Fig. 4 The association of fecal level of chromogranin A.

(A) Principal coordinate plots of Bray-Curtis distance of microbial composition. Each dot represents one individual, and its color is based on the abundance level of CgA: Warm colors indicate high abundance and cool colors, low abundance. The red arrow indicates the association direction of CgA, while the directions of the CgA-associated phyla are shown as black arrows. (B) Correlation between CgA and other factors at FDR<0.1. (C) Taxonomic tree of 170 species, of which 61 species were exclusively associated with CgA level. Each dot represents a taxonomic entity. Red dots indicate positively associated species. Blue dots indicate negatively associated species. (D) Taxonomic tree of the 61 species exclusively associated with CgA level. The branches are colored to show phylum levels as shown in the color key. Species in red show increased abundance associated with higher CgA levels. Species in blue show lower abundance associated with higher CgA levels.
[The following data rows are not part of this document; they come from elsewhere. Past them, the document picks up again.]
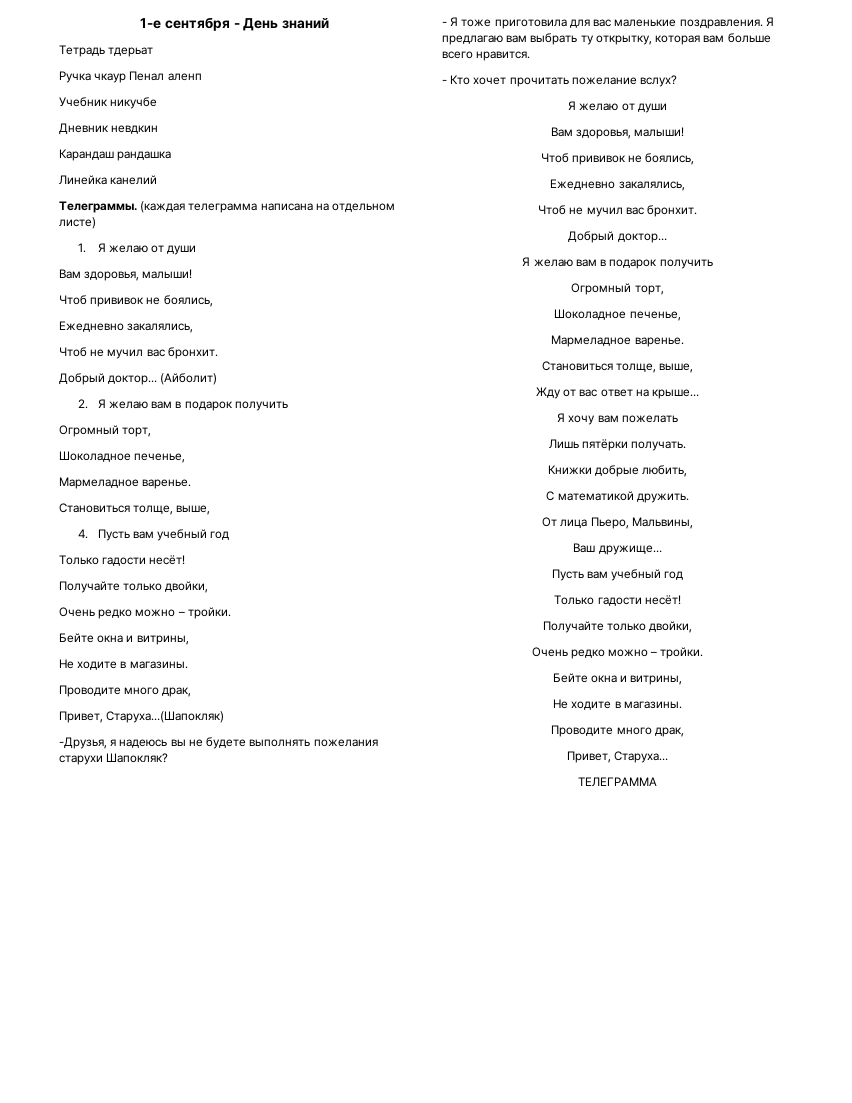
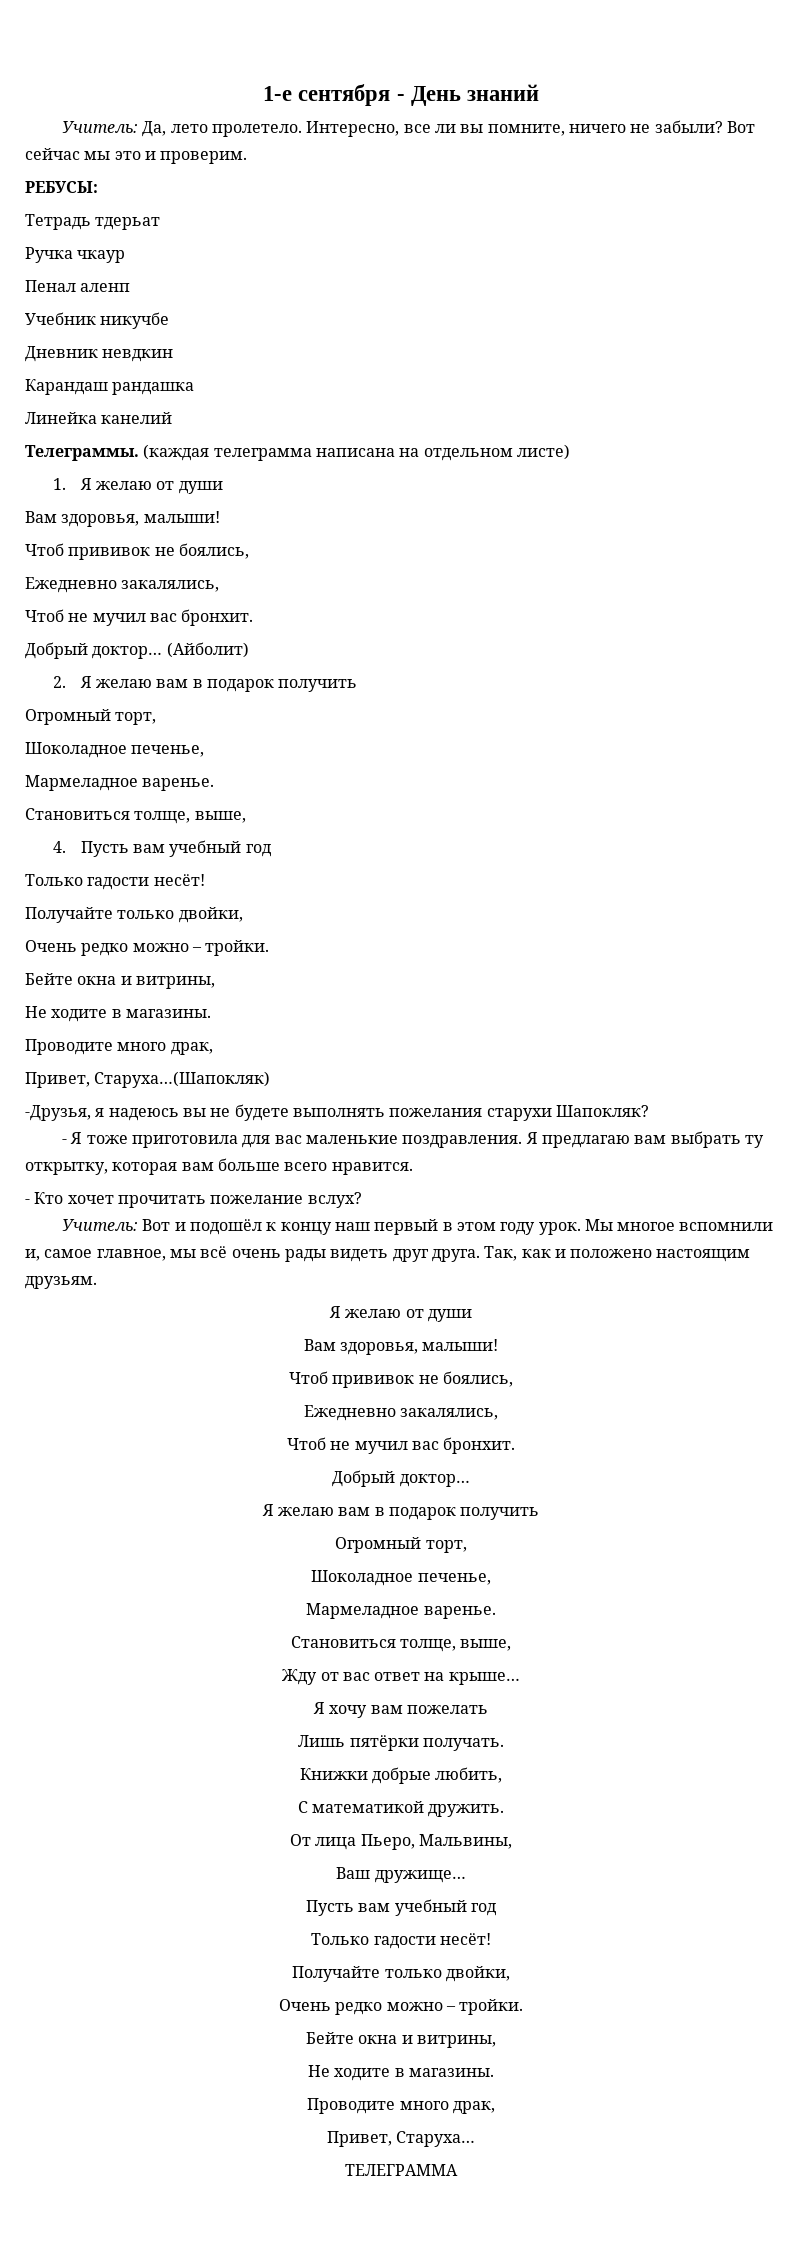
+ Учитель: Да, лето пролетело. Интересно, все ли вы помните, ничего не забыли? Вот сейчас мы это и проверим.
+ РЕБУСЫ:
- Ручка чкаур Пенал аленп
+ Ручка чкаур
+ Пенал аленп
+ Учитель: Вот и подошёл к концу наш первый в этом году урок. Мы многое вспомнили и, самое главное, мы всё очень рады видеть друг друга. Так, как и положено настоящим друзьям.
CgA is a member of the granine peptides, which are secreted in nervous, endocrine, and immune cells under stress (13) and during active periods of gut-related diseases such as IBS and inflammatory bowel disease, although some findings are contradictory (1416). Many different functions have been proposed for CgA and other granine peptides, including roles in neurological pathways, pain regulation, and antimicrobial activity against bacteria, fungi, and yeasts (17, 18). However, their mechanism of action and physiological importance need further detailed investigation. To test whether genetic variants that influence CHGA gene expression (encoding CgA) can affect fecal CgA level and the gut microbiome, we tested the effect of six single-nucleotide polymorphisms known to regulate gene expression of CHGA on fecal CgA and abundances of species (table S15). No significant association was observed, suggesting that genetic variation in CHGA expression does not explain the variation observed in the fecal CgA levels and microbiome composition (tables S16 and S17). Our observation that CgA strongly correlates with microbiome composition, especially with a large number of species from Bacteroidetes phylum, and with diversity will hopefully encourage studies to unravel the role of CgA in gut health.

We also observed associations (FDR<0.1) between 63 dietary factors and interindividual distances in microbiota composition, including energy (kilocalories); intake of carbohydrates, proteins, and fats; and intake of specific food items such as bread and soft drinks (Fig. 3 and table S4). Drinking buttermilk (sour milk with a low fat content) was associated with high diversity, whereas drinking high-fat (whole) milk (3.5% fat content) was associated with lower diversity (table S6). Two of the species most strongly associated with drinking buttermilk are Leuconostoc mesenteroides (q = 9.1 × 10−46) and Lactococcus lactis (q = 2.5 × 10−8), both used as a starter culture for industrial fermentation (table S11). The abundance of dairy-fermentation–related bacteria increased with increasing dairy consumption, indicating potential for the use of probiotic drinks to augment and alter the gut microbiome composition. Consumption of alcohol-containing products, coffee, tea, and sugar-sweetened drinks was also correlated with microbial composition. Consumption of sugar-sweetened soda had a negative effect on microbial diversity (adjusted P = 5 × 10−4), whereas consumption of coffee, tea, and red wine, which all have a high polyphenol content, was associated with increased diversity (1921). Red wine consumption correlated with Faecalibacterium prausnitzii abundance, which has anti-inflammatory properties, correlates negatively with inflammatory bowel disease (22), and shows higher abundance in high-richness microbiota (23). Apart from the negative associations between sugar-sweetened soda and bacterial diversity, other features of a Western-style diet, such as higher intake of total energy, snacking, and high-fat (whole) milk, were also associated with lower microbiota diversity (Fig. 3). A higher amount of carbohydrates in the diet was associated with lower microbiome diversity. Total carbohydrate intake was positively associated with Bifidobacteria, but negatively associated with Lactobacillus, Streptococcus, and Roseburia species. A low-carbohydrate diet consistently showed opposite directions of association for these species. We did not observe an association of carbohydrate intake to prevotella species, as has been described previously (24).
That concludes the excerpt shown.